EXERCISE DIRECTIONS: Look below. Copy each line that has "width" in it.

DATA:
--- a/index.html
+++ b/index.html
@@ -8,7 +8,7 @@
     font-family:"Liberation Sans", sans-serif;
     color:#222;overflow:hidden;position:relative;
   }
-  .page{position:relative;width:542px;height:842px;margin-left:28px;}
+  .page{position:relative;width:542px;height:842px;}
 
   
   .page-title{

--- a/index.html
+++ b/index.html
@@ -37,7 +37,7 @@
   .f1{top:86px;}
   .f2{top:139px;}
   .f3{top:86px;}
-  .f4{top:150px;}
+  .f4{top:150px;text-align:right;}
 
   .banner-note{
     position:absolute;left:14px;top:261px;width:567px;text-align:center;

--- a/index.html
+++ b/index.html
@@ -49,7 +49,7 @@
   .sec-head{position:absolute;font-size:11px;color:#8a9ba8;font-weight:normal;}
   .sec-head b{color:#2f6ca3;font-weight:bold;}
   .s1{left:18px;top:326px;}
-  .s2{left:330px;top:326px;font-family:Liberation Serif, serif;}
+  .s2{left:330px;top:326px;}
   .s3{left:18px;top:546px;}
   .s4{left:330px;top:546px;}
==
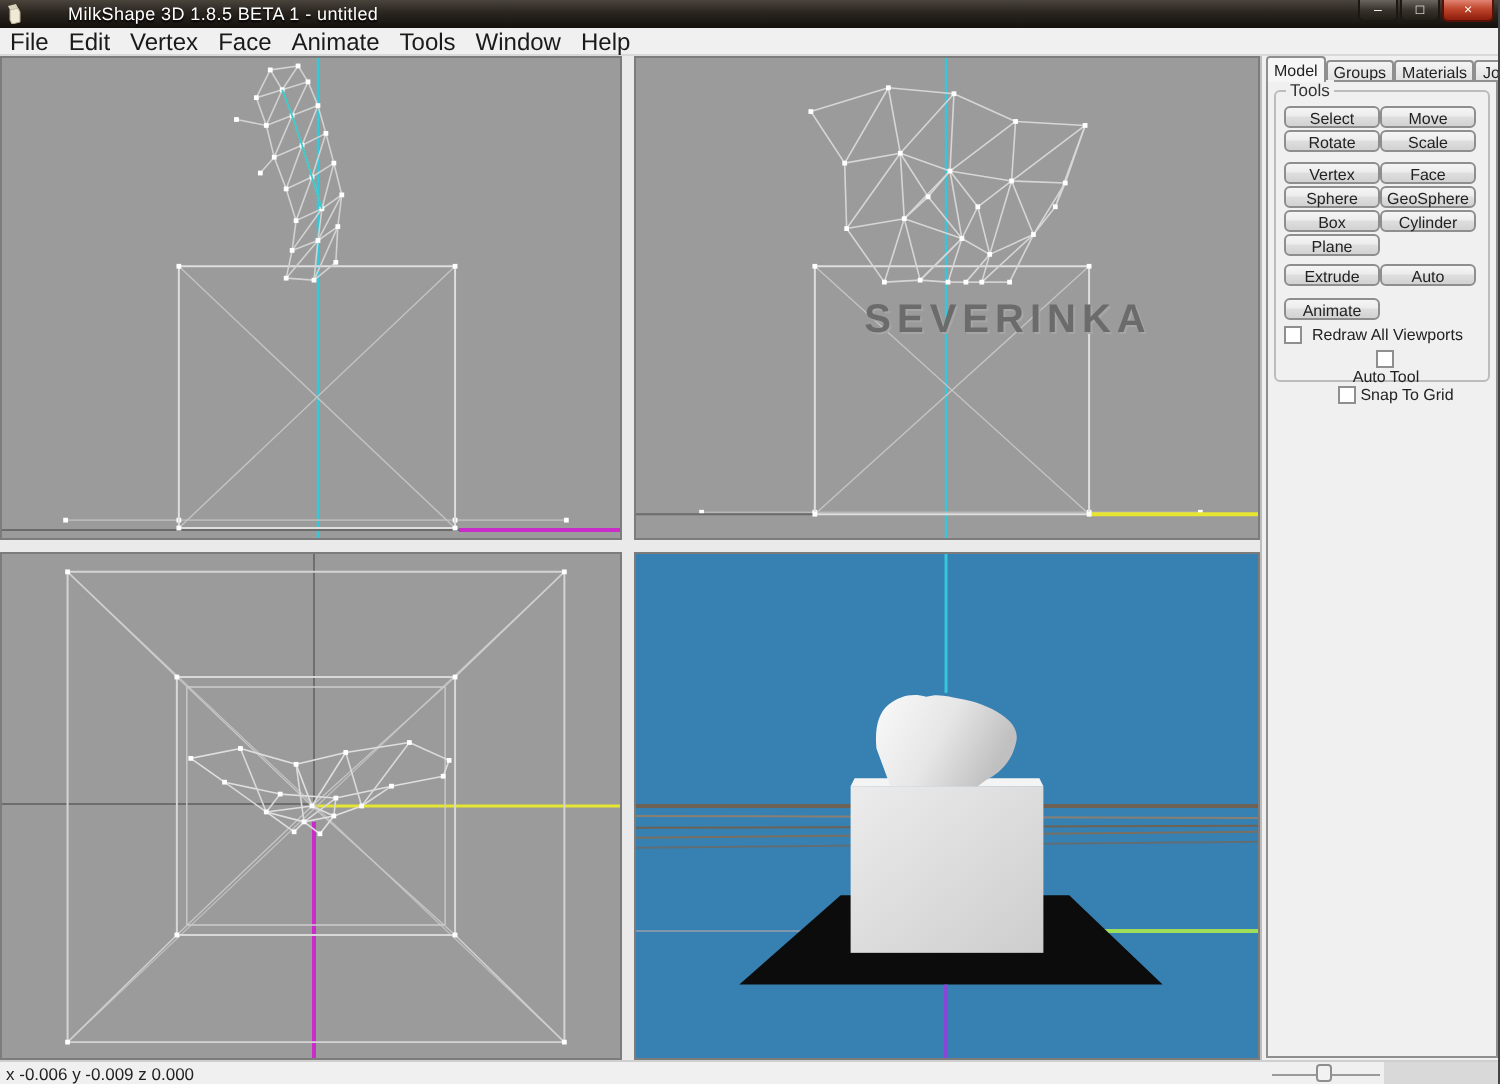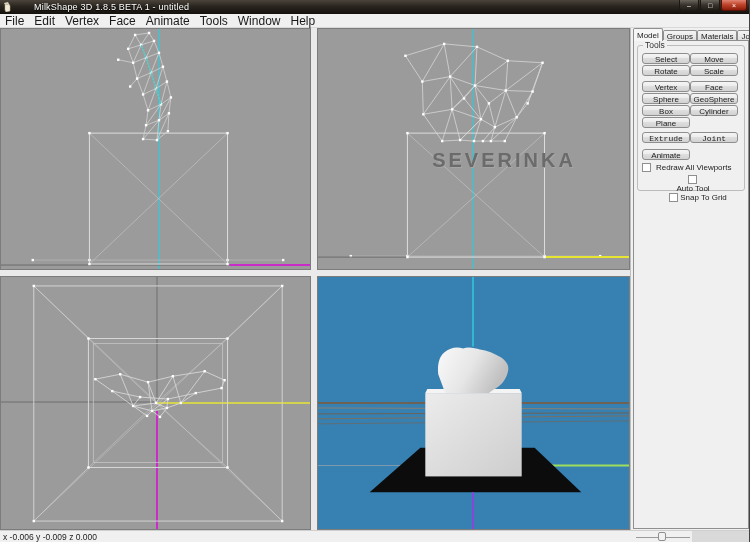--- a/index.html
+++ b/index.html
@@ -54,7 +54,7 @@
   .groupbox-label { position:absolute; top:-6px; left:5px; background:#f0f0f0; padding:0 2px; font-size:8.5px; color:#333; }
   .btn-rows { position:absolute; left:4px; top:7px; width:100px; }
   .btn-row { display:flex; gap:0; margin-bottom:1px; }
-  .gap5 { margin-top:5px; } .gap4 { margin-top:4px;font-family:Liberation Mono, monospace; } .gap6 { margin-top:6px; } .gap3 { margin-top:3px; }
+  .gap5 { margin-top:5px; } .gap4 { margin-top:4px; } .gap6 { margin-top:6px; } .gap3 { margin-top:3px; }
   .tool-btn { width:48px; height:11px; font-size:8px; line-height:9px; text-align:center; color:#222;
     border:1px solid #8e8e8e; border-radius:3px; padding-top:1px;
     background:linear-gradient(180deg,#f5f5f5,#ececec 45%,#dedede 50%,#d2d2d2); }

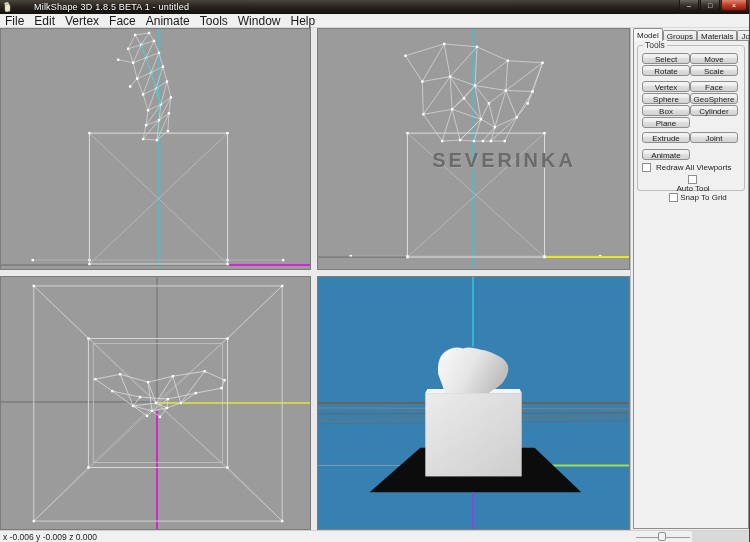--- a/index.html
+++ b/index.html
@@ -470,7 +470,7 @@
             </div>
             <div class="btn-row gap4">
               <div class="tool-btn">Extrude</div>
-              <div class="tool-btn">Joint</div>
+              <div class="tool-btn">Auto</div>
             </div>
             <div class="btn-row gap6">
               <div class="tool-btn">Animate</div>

ANSWER SPACE:
-  .page{position:relative;width:542px;height:842px;margin-left:28px;}
+  .page{position:relative;width:542px;height:842px;}
     position:absolute;left:14px;top:261px;width:567px;text-align:center;
   .btn-rows { position:absolute; left:4px; top:7px; width:100px; }
   .tool-btn { width:48px; height:11px; font-size:8px; line-height:9px; text-align:center; color:#222;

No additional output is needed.